__Data records__.
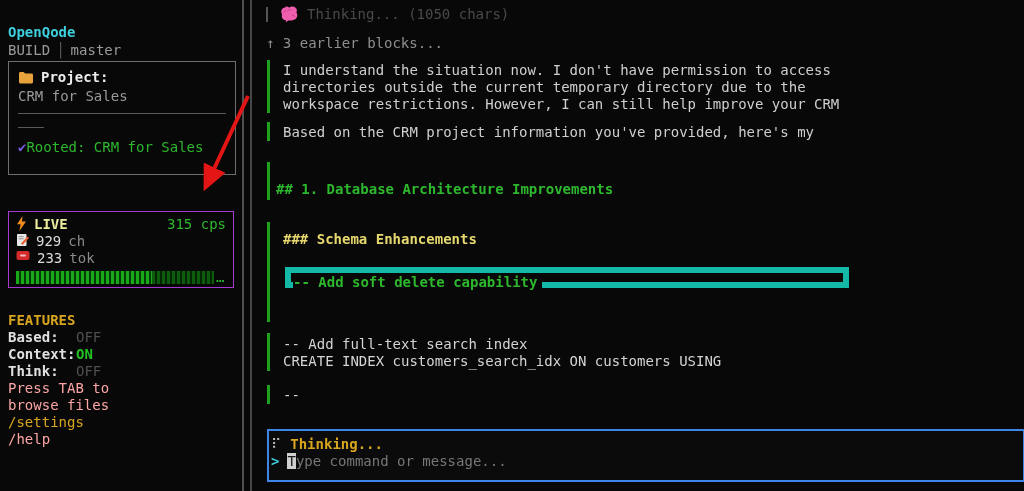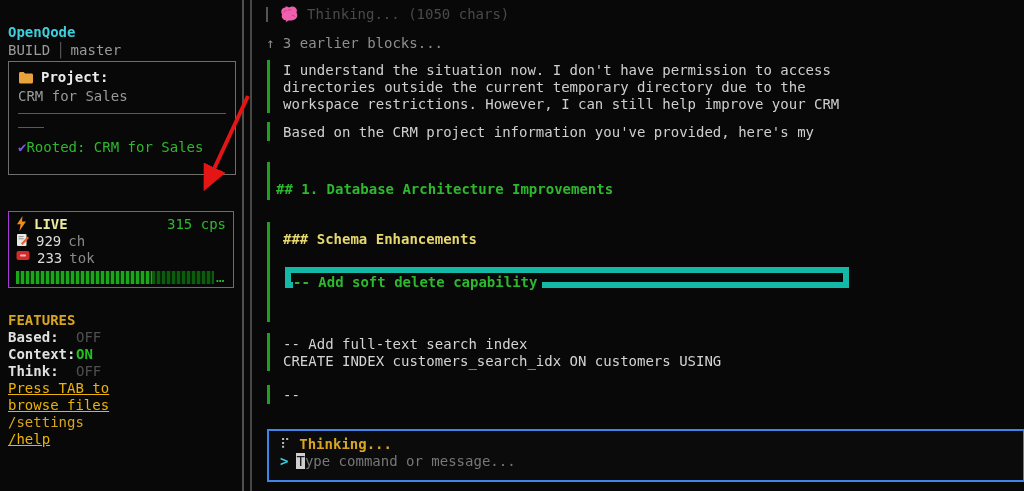--- a/index.html
+++ b/index.html
@@ -40,7 +40,7 @@
   .feat-label { display:inline-block; width:68px; color:#e0e0e0; font-weight:bold; white-space:pre; }
   .val-off { color:#4f4f4f; }
   .val-on { color:#21c121; font-weight:bold; }
-  .hint { color:#eab308;text-decoration:underline; }
+  .hint { color:#fca5a5; }
   .cmd-gold { color:#d8a51f; }
 
   

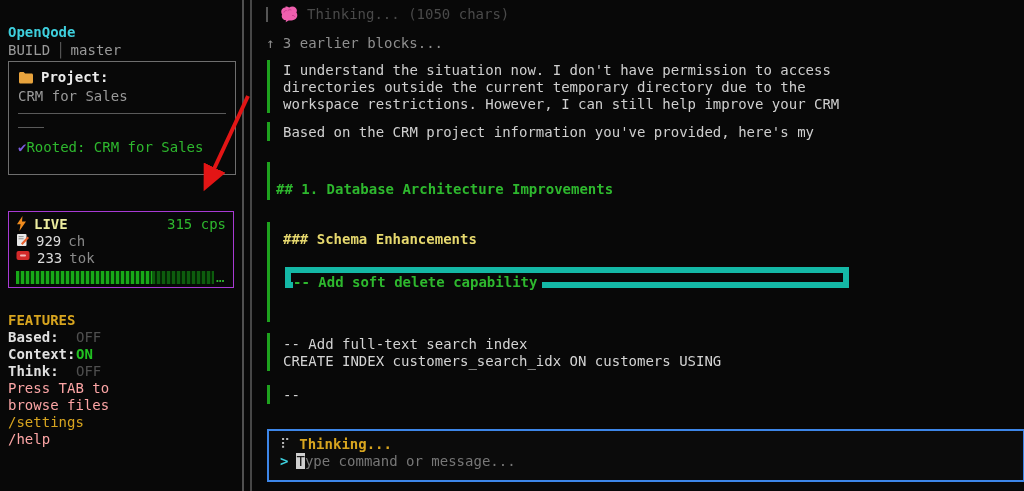--- a/index.html
+++ b/index.html
@@ -75,7 +75,7 @@
   .code-plain { color:#d4d4d4; }
 
   .input-box { position:absolute; left:1px; top:429px; width:758px; height:53px;
-    border:2px solid #3d86e8; background:#0b0b0b; padding:5px 11px; }
+    border:2px solid #3d86e8; background:#0b0b0b; padding:5px 2px; }
   .spinner { color:#b8b8b8; margin-right:9px; }
   .status-gold { color:#d8a51f; font-weight:bold; }
   .prompt { color:#3ecfdd; font-weight:bold; margin-right:8px; }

__What you should do__.
The records above need to be copied exactly, with the pictures left out.

__Answer__.
--- a/index.html
+++ b/index.html
@@ -40,7 +40,7 @@
   .feat-label { display:inline-block; width:68px; color:#e0e0e0; font-weight:bold; white-space:pre; }
   .val-off { color:#4f4f4f; }
   .val-on { color:#21c121; font-weight:bold; }
-  .hint { color:#eab308;text-decoration:underline; }
+  .hint { color:#fca5a5; }
   .cmd-gold { color:#d8a51f; }
 
   

--- a/index.html
+++ b/index.html
@@ -75,7 +75,7 @@
   .code-plain { color:#d4d4d4; }
 
   .input-box { position:absolute; left:1px; top:429px; width:758px; height:53px;
-    border:2px solid #3d86e8; background:#0b0b0b; padding:5px 11px; }
+    border:2px solid #3d86e8; background:#0b0b0b; padding:5px 2px; }
   .spinner { color:#b8b8b8; margin-right:9px; }
   .status-gold { color:#d8a51f; font-weight:bold; }
   .prompt { color:#3ecfdd; font-weight:bold; margin-right:8px; }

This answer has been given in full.